The goal of this project is to systematically replicate the Read Well program to determine its impact on first-grade children with reading difficulties. Although a previous study indicated positive outcomes for letter names and sounds and word reading development in kindergarten, additional research will help determine whether Read Well also works in first grade, for whom it works, and under what conditions. The research team will examine these issues through a series of systematic replications that include students who are culturally and linguistically diverse and who attend urban, suburban, and rural elementary schools in Virginia, California, and Texas.
More information is available on the Institute of Education Sciences website.
Colleen Moore, The University of Texas at Austin
The research team will test the hypothesis that students who receive the Read Well intervention will have significantly higher reading outcomes than students who do not receive the intervention.
In this novel, phased replication approach, the research team will test the supplemental reading intervention (Systematic Replication 1) implemented under “ideal” conditions, with researchers as the implementers. Dependent on the results from the first phase of replication studies with input from an external advisory board to inform decision-making, the second series of studies will evaluate the impact of Read Well 1 (RW1) when either (a) the curriculum is delivered by school personnel (Systematic Replication 2; 2A below) or (b) enhanced versions of the curriculum are delivered by research or school personnel (Alternative Systematic Replication 2; 2B below).

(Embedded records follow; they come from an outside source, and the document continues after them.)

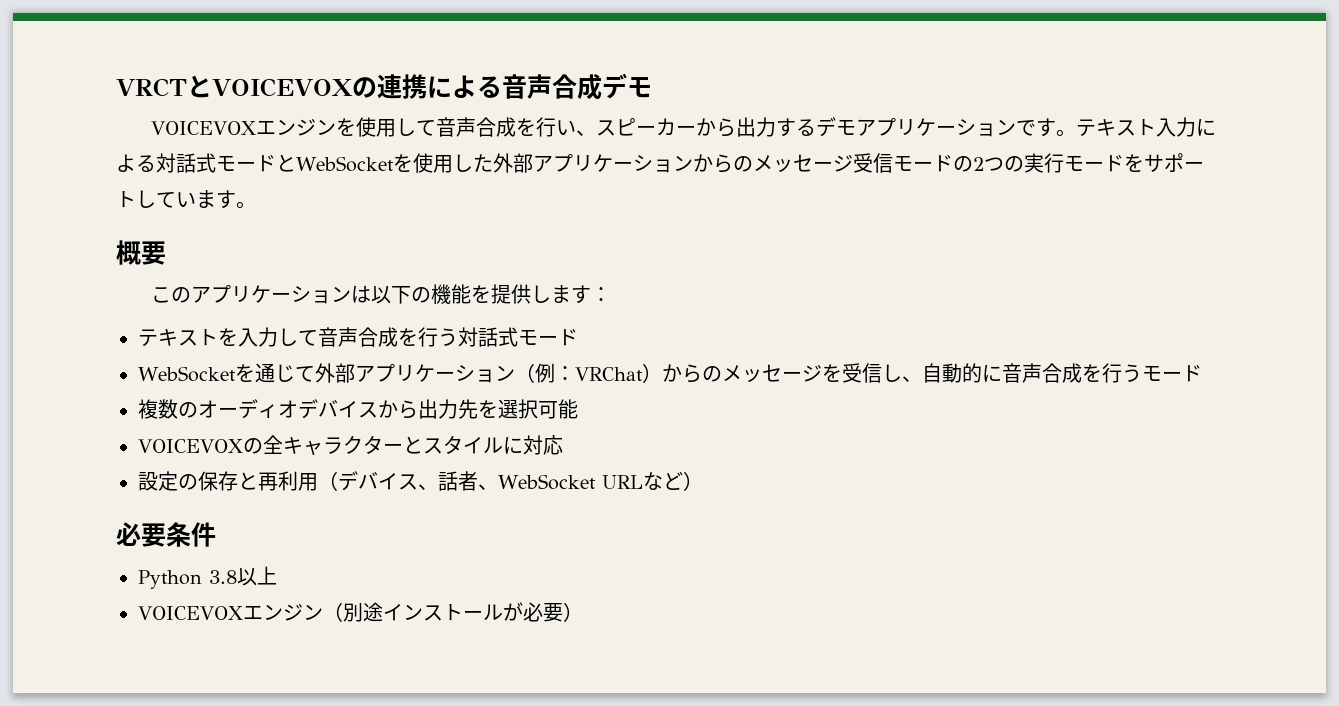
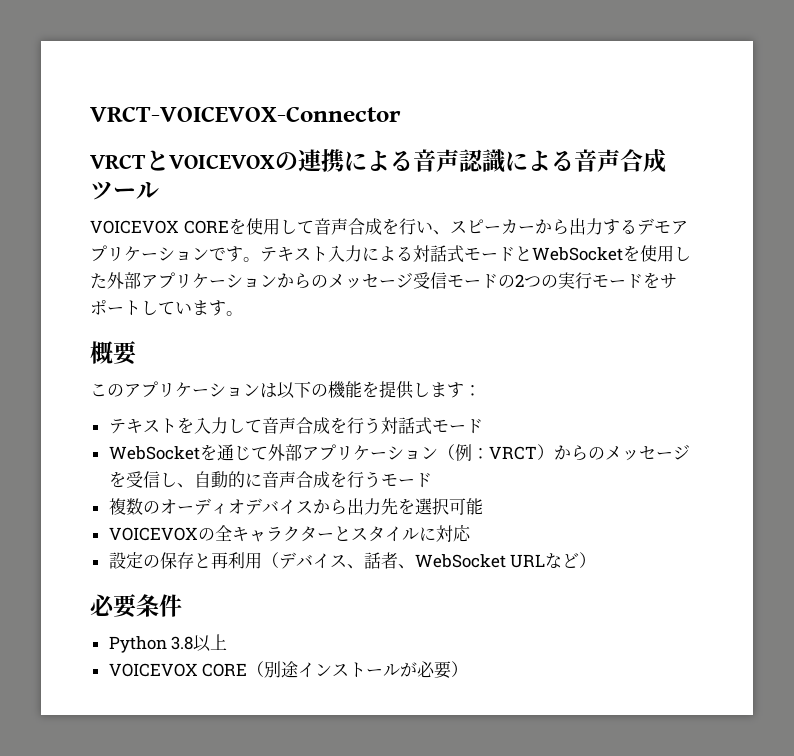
+ VRCT-VOICEVOX-Connector
- VRCTとVOICEVOXの連携による音声合成デモ
- VOICEVOXエンジンを使用して音声合成を行い、スピーカーから出力するデモアプリケーションです。
+ VRCTとVOICEVOXの連携による音声認識による音声合成ツール
+ VOICEVOX COREを使用して音声合成を行い、スピーカーから出力するデモアプリケーションです。
- WebSocketを通じて外部アプリケーション（例：VRChat）からのメッセージを受信し、自動的に音声合成を行うモード
+ WebSocketを通じて外部アプリケーション（例：VRCT）からのメッセージを受信し、自動的に音声合成を行うモード
- VOICEVOXエンジン（別途インストールが必要）
+ VOICEVOX CORE（別途インストールが必要）

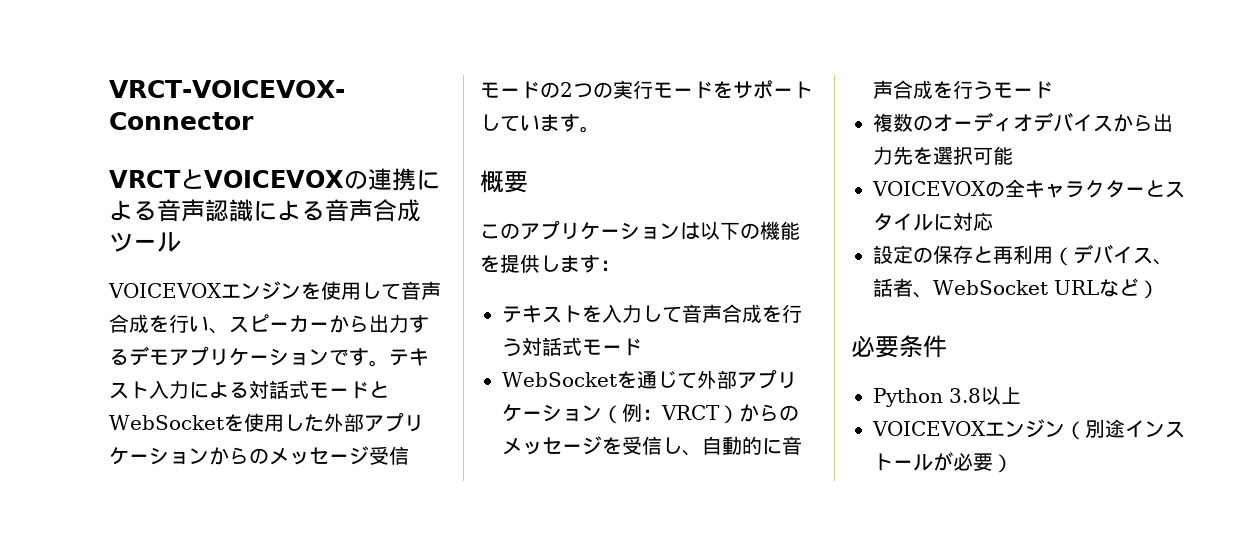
- VOICEVOX COREを使用して音声合成を行い、スピーカーから出力するデモアプリケーションです。
+ VOICEVOXエンジンを使用して音声合成を行い、スピーカーから出力するデモアプリケーションです。
- VOICEVOX CORE（別途インストールが必要）
+ VOICEVOXエンジン（別途インストールが必要）

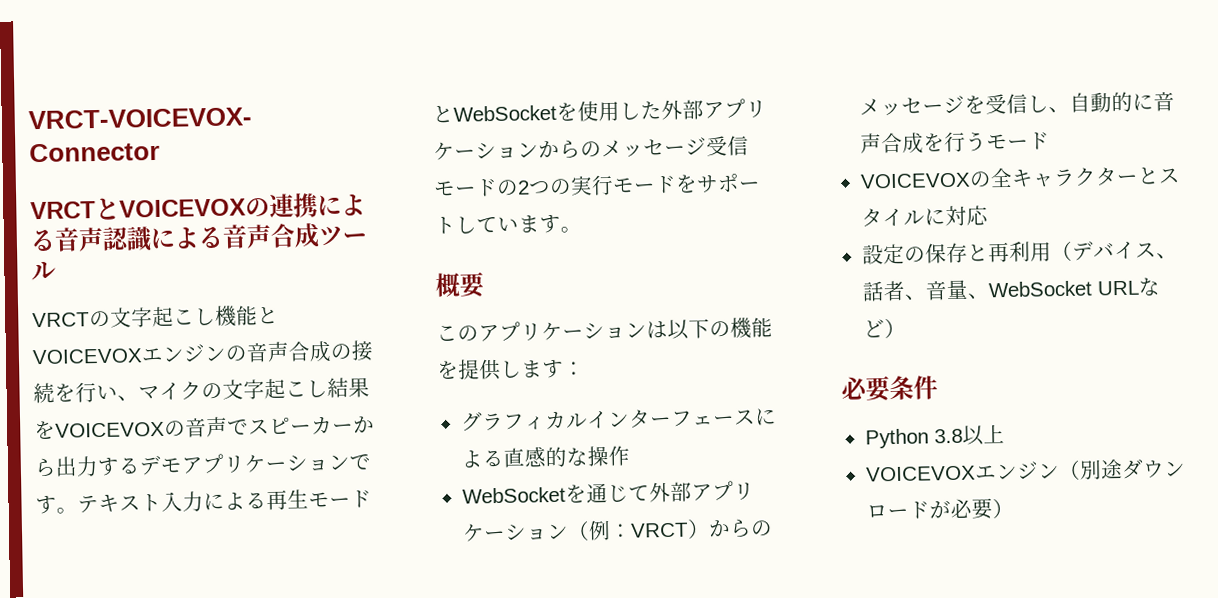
- VOICEVOXエンジンを使用して音声合成を行い、スピーカーから出力するデモアプリケーションです。
+ VRCTの文字起こし機能とVOICEVOXエンジンの音声合成の接続を行い、マイクの文字起こし結果をVOICEVOXの音声でスピーカーから出力するデモアプリケーションです。
- テキスト入力による対話式モードとWebSocketを使用した外部アプリケーションからのメッセージ受信モードの2つの実行モードをサポートしています。
+ テキスト入力による再生モードとWebSocketを使用した外部アプリケーションからのメッセージ受信モードの2つの実行モードをサポートしています。
- テキストを入力して音声合成を行う対話式モード
+ グラフィカルインターフェースによる直感的な操作
- 複数のオーディオデバイスから出力先を選択可能
- 設定の保存と再利用（デバイス、話者、WebSocket URLなど）
+ 設定の保存と再利用（デバイス、話者、音量、WebSocket URLなど）
- VOICEVOXエンジン（別途インストールが必要）
+ VOICEVOXエンジン（別途ダウンロードが必要）

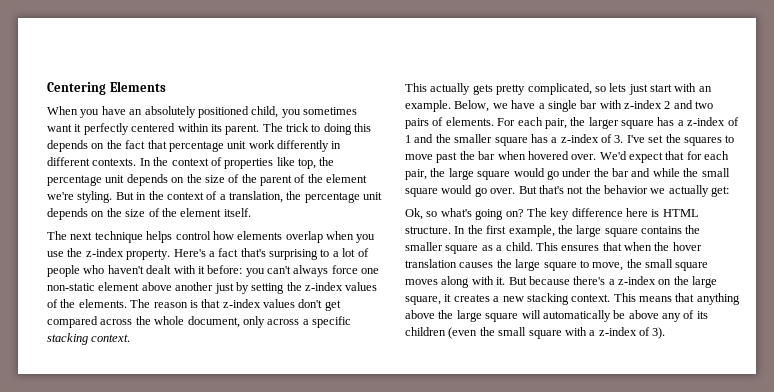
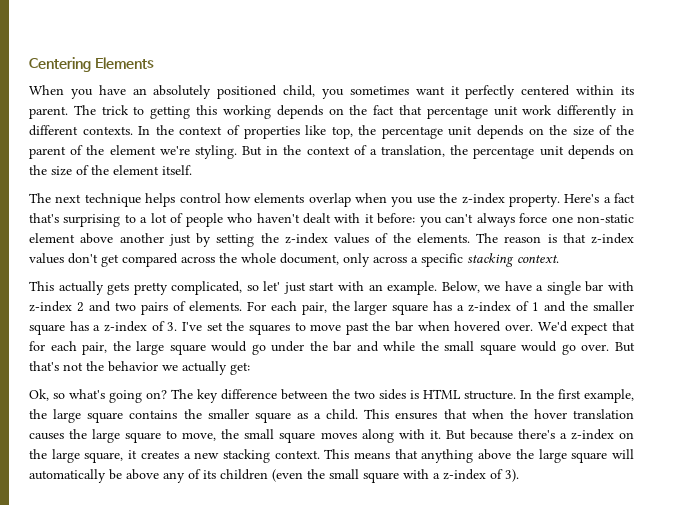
- The trick to doing this depends on the fact that percentage unit work differently in different contexts.
+ The trick to getting this working depends on the fact that percentage unit work differently in different contexts.
- This actually gets pretty complicated, so lets just start with an example.
+ This actually gets pretty complicated, so let' just start with an example.
- The key difference here is HTML structure.
+ The key difference between the two sides is HTML structure.

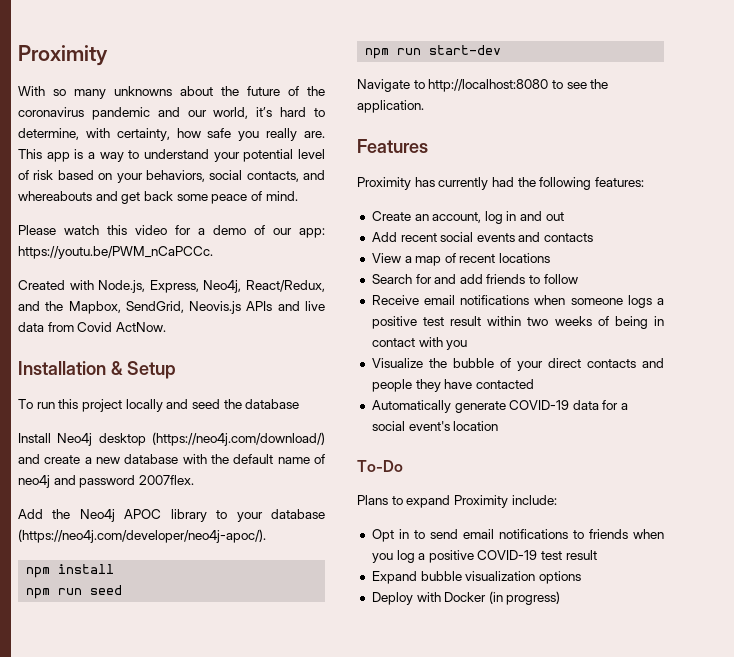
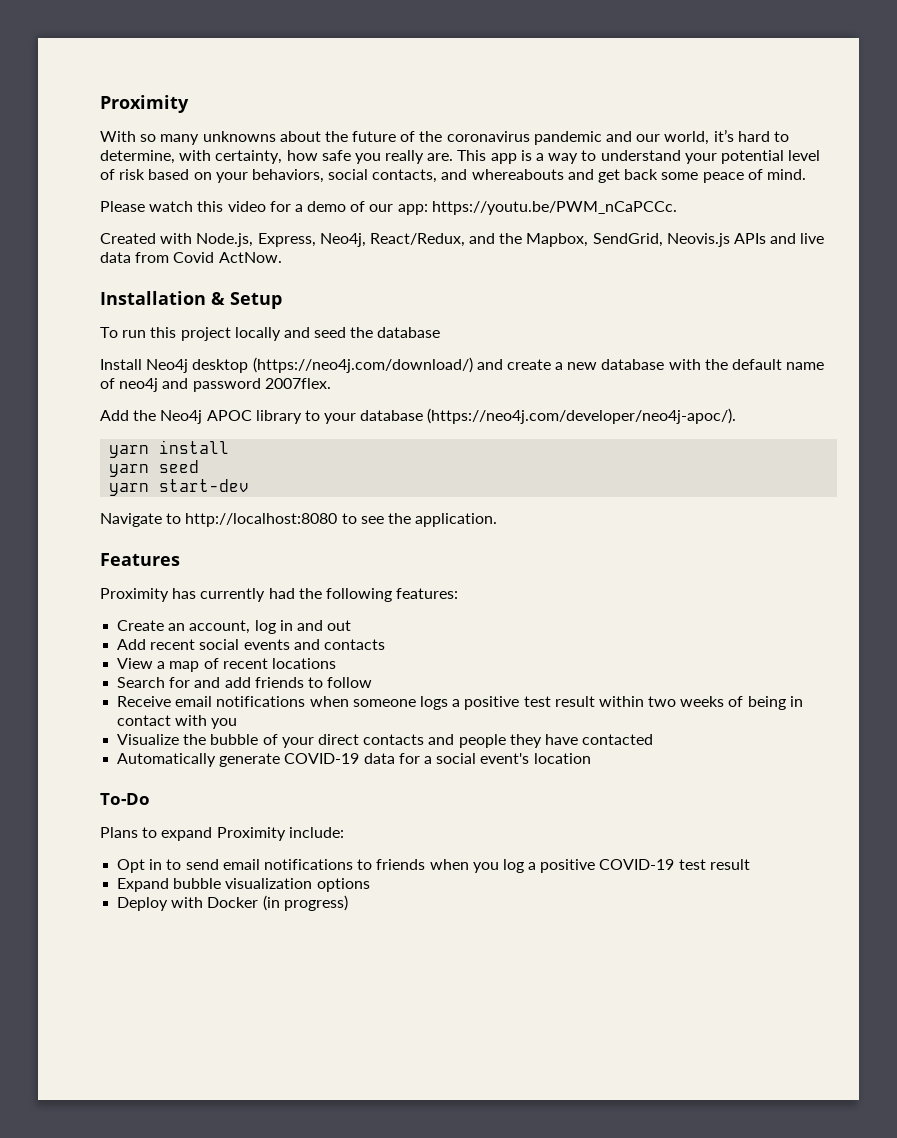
- npm install
+ yarn install
- npm run seed
+ yarn seed
- npm run start-dev
+ yarn start-dev

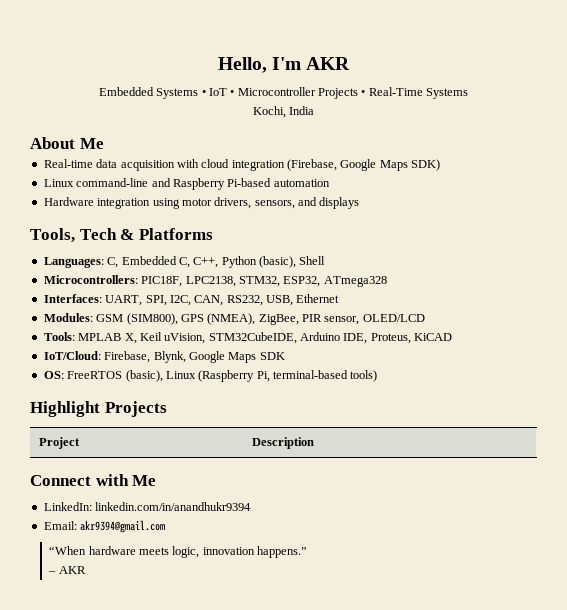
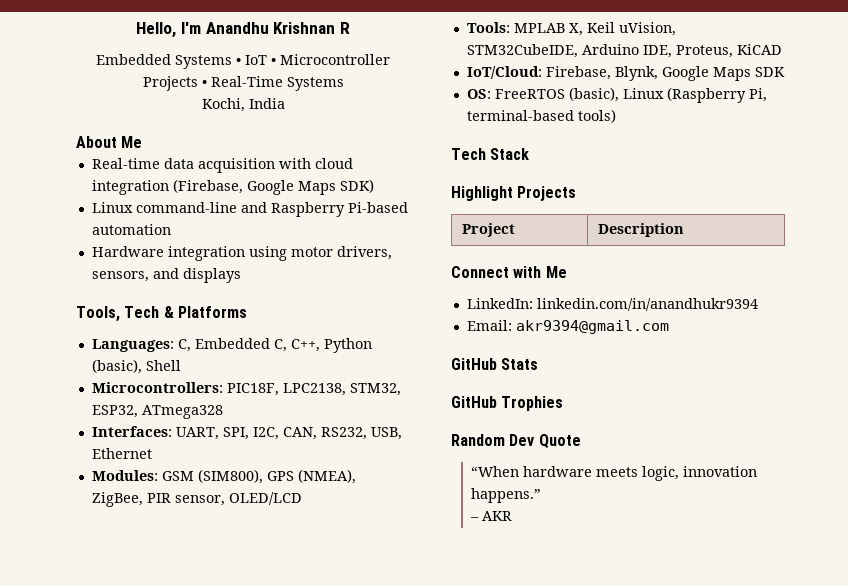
- Hello, I'm AKR
+ Hello, I'm Anandhu Krishnan R
+ Tech Stack
+ GitHub Stats
+ GitHub Trophies
+ Random Dev Quote

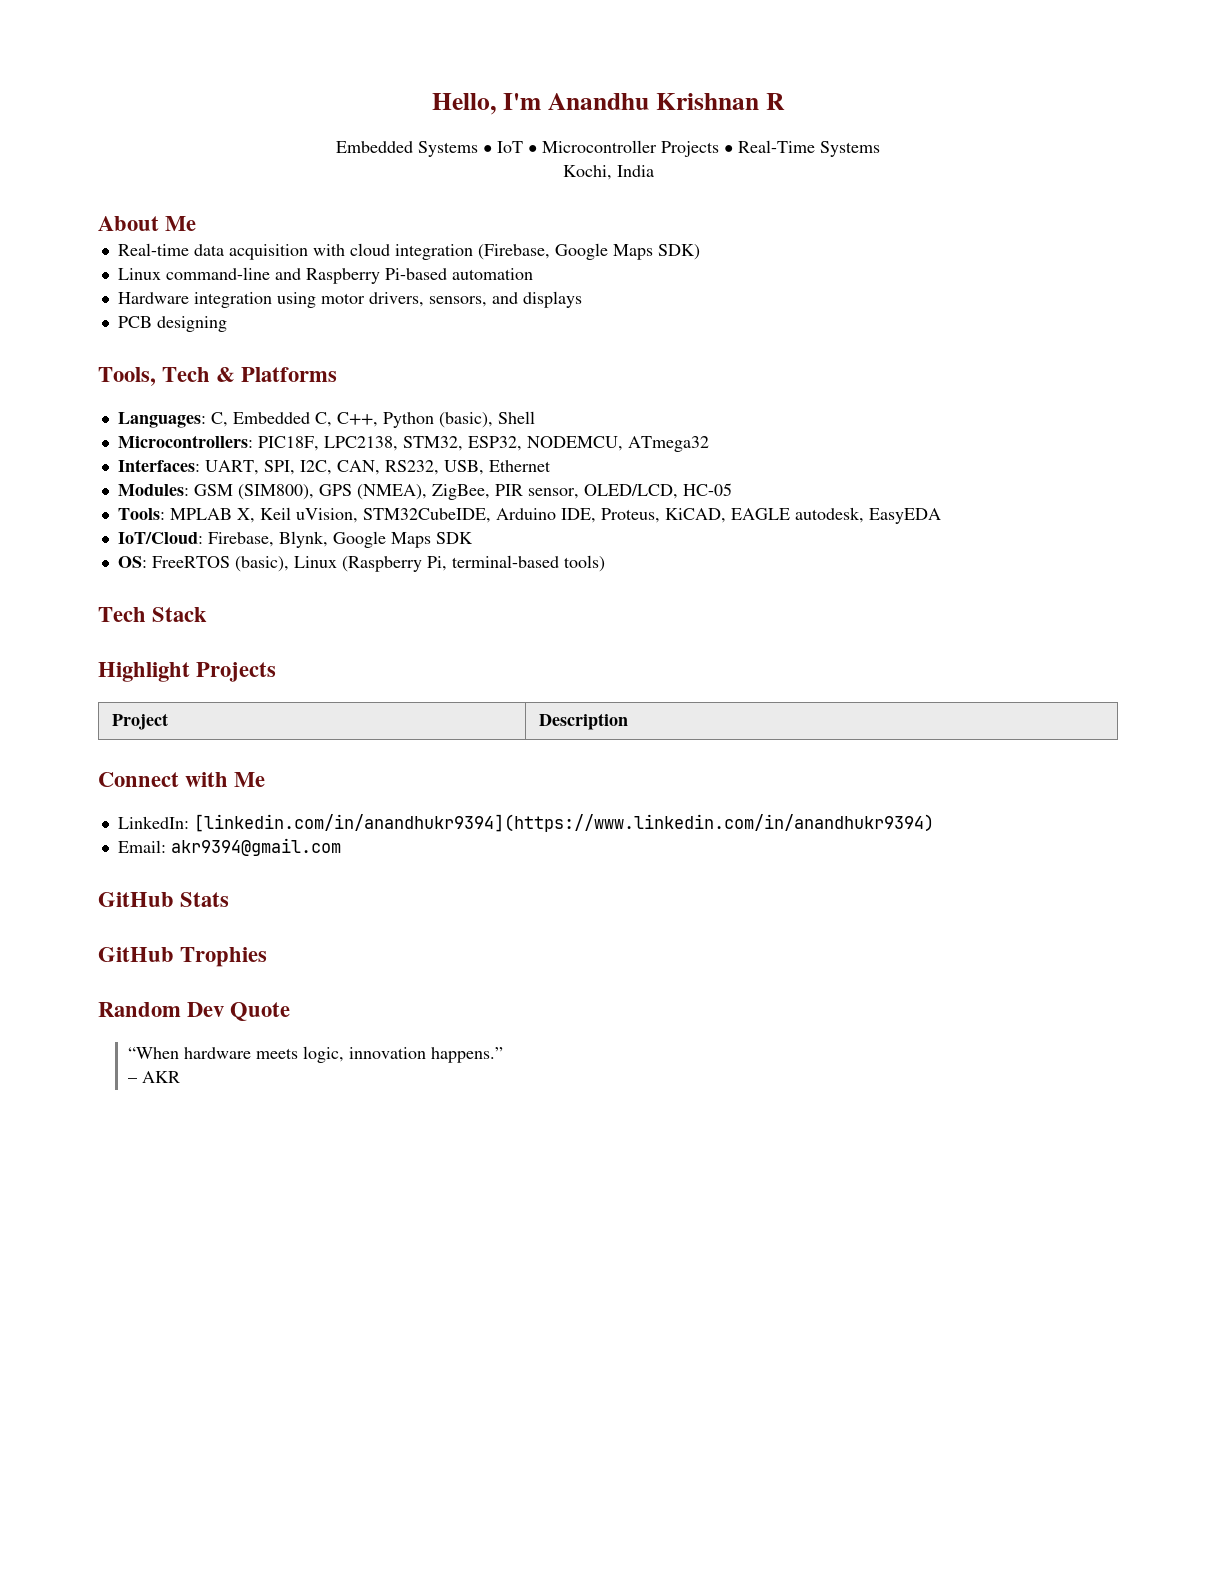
+ PCB designing
- Microcontrollers: PIC18F, LPC2138, STM32, ESP32, ATmega328
+ Microcontrollers: PIC18F, LPC2138, STM32, ESP32, NODEMCU, ATmega32
- Modules: GSM (SIM800), GPS (NMEA), ZigBee, PIR sensor, OLED/LCD
+ Modules: GSM (SIM800), GPS (NMEA), ZigBee, PIR sensor, OLED/LCD, HC-05
- Tools: MPLAB X, Keil uVision, STM32CubeIDE, Arduino IDE, Proteus, KiCAD
+ Tools: MPLAB X, Keil uVision, STM32CubeIDE, Arduino IDE, Proteus, KiCAD, EAGLE autodesk, EasyEDA
- LinkedIn: linkedin.com/in/anandhukr9394
+ LinkedIn: [linkedin.com/in/anandhukr9394](https://www.linkedin.com/in/anandhukr9394)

First-grade students identified as at risk for reading difficulty or disability or who have a mild to moderate reading difficulty or disability, both English learners and English-fluent speakers, will be included in the study.
Because the purpose of this conceptual replication is to evaluate the replicability of effects across sites, the study will be conducted at three sites with significant similarities but also some differences in the distribution of participant and setting characteristics.
Participating schools in California and Texas have high concentrations of English learners, which will allow evaluation of whether RW1 results replicate to students who speak a language other than English in their homes.
Read Well was developed with funding from the Institute of Education Sciences. Gunn et al. (2010) found that students in the Read Well Kindergarten intervention performed better than students in the control group on the two curriculum-based measures of decodable words and sight words.